I want to know what's the physical meaning of the reduced mass?
if we try to connect it with quantum mechanics is the wave function of the reduced mass of two bodies has any physical meaning?
If you have a system of two "bodies", you can describe it in 2 ways (>2, but let's limit ourselves to these 2 for now): either with separate coordinates for each of the bodies, or with a set of {coordinates of their center of mass} and {relative coordinates of one of these bodies wrt the other one}. In the above it's better to talk about pointlike bodies, to avoid the need to consider other generalized coordinates to describe the "bodies" orientations.
The second of these descriptions makes life simpler in some circumstances, e.g. when the potential energy only depends on this relative distance between the bodies, rather than on the coordinates of those bodies individually -- than you get a free motion in the first of these generalized coordinates (center of mass): corresponding momentum is conserved, and you've got a simplification of the problem (namely, part of the equations of motion solved, you are left with eq. of motion for the relative coordiantes only).
From the point of view of classical mechanics you are good to go with any set of generalized coordinates, so either of these 2 descriptions is perfectly legitimate, and second one gas its advantages as outlined above. Now, going to quantum description is also straightforward from both of these classical descriptions. You can describe your system either with a wavefunction \psi(r1,r2,t), or \psi(rc, \delta r, t), where rc is the vector describing the position of the cenetr of mass, and \delta r = r1-r2. Shroedinger equation is again trivially solved for the dependence of \psi on rc in the case when the potential only depends on \delta r -- so your wavefunction in the second set of coordinates (rc, \delta r) factors into a trivial function of rc (namely, free motion, i.e. plain wave for a state with defined momentum corresponding to rc; so you can loosely forget about this part of the wavefunction), and a (less trivial) function depending on \delta r -- after this simplification the Shroedinger equation reduces to that for \delta r only (so: the problem is again simplified, half degrees of freedom are gone into the trivial part). That reduced wavefunction of \delta r is precisely what you called "wave function of the reduced mass of two bodies" -- and it has a perfectly physical meaning.
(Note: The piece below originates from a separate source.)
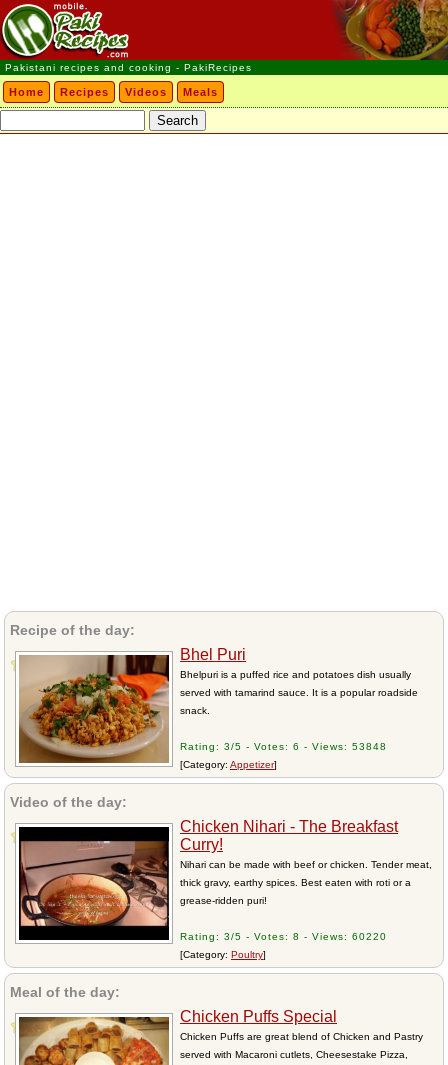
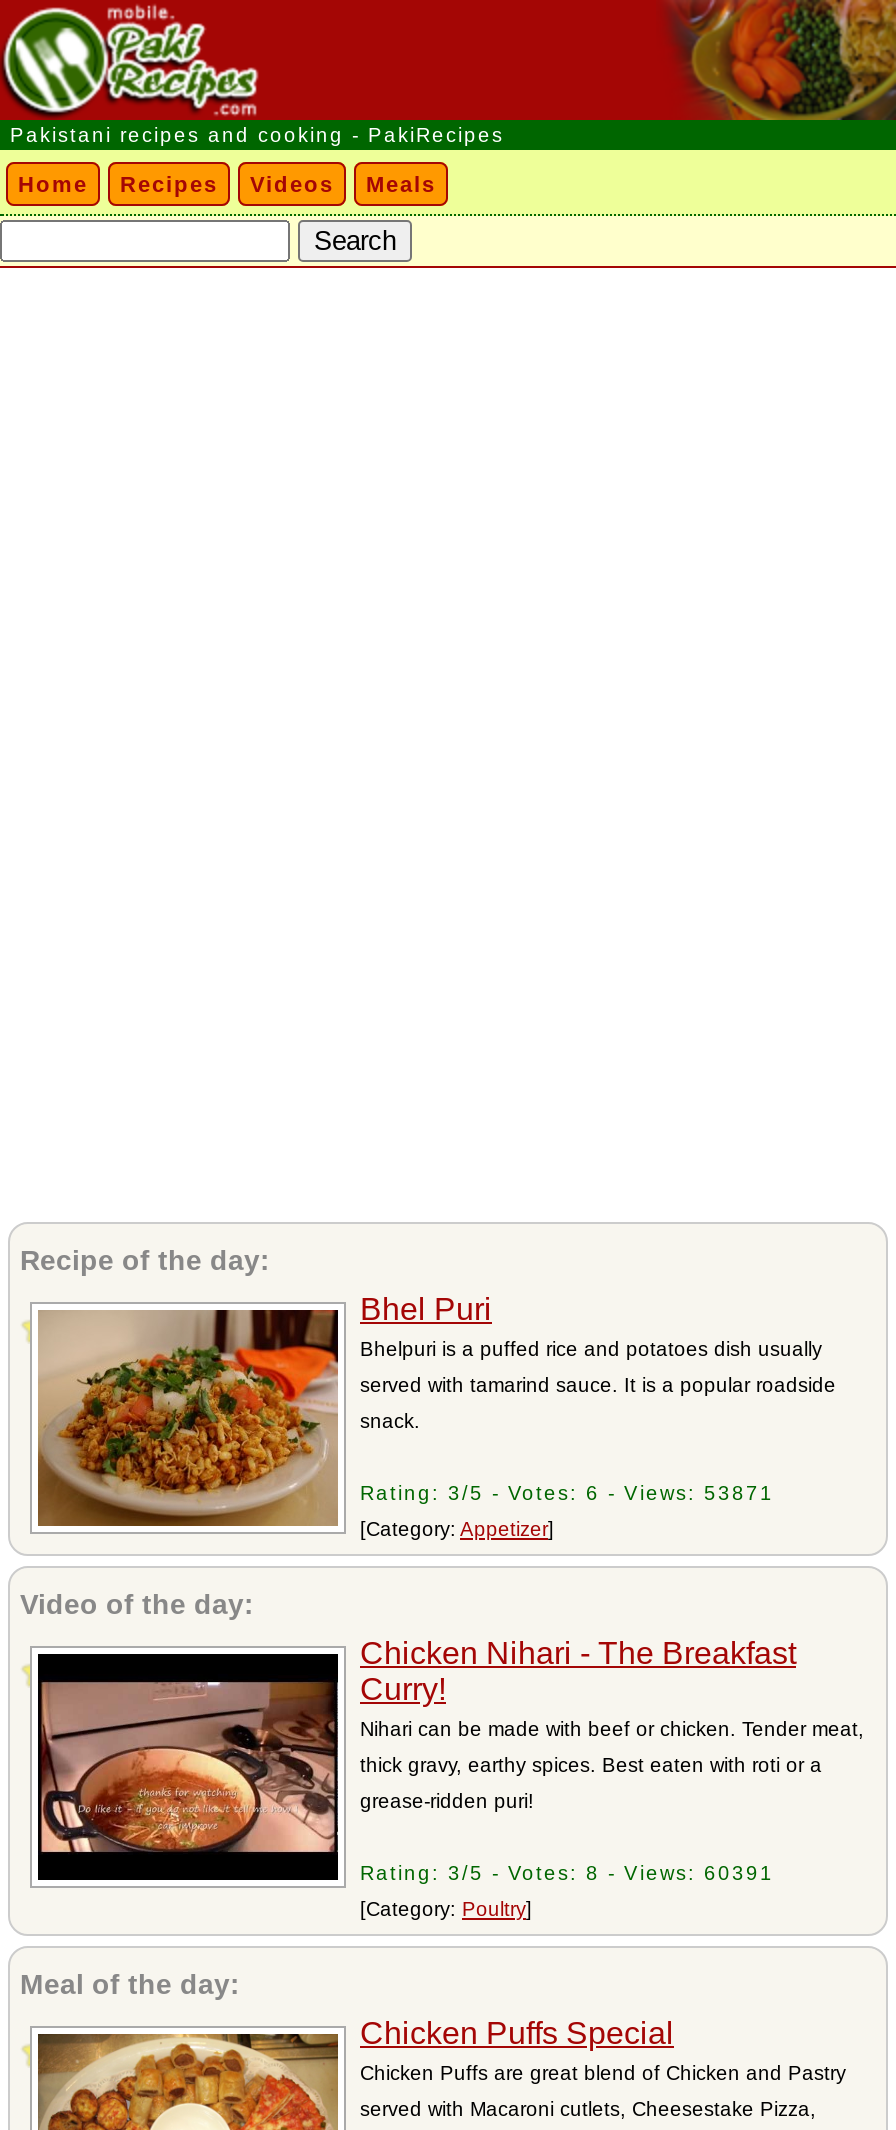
- Rating: 3/5 - Votes: 6 - Views: 53848
+ Rating: 3/5 - Votes: 6 - Views: 53871

- Rating: 3/5 - Votes: 8 - Views: 60220
+ Rating: 3/5 - Votes: 8 - Views: 60391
For example, a wave function of a hydrogen atom is a superposition of basis wavefunctions, each being a product of \psi_c(r_c) describing arbitrary motion of the "atom as a whole" (= the center of mass of the proton and the electron) and the part desribing relative motion of p and e (say, 1s, 2s, 2p, 3d etc state). In textbooks it is the latter part given most attention -- and it is this "reduced mass wavefunction" you asked about.
Dear Andrey
Do you think there is a deeper relation of reduced mass and the yielded mass from combination of two particles?
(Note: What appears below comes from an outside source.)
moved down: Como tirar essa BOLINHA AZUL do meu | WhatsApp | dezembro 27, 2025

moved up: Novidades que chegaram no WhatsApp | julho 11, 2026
Not exactly sure what you call the yielded mass -- if it is the rest mass of the two particle system (taking into account their interaction) than I don't think there is a relation. Such a yielded mass crucially depends on the specifics of their interaction, whereas the reduced mass is a purely kinematic notion.
Dirac's solution of reduced mass-energy lower than free stationary electron has an important physical meaning. It is not considered as a acquired sum of mass energy and negative potential energy but the quantum state of the electron has that energy. This means that electron has assimilated/acquired the negative energy arising from virtual photons of the electromagnetic interaction leading to a combined wave function, which needs equivalent positive energy photons to time evolve it to a higher energy state or free state. Furthermore as that is a lower energy possible state, the electrons have spontaneous tendency to fall into it.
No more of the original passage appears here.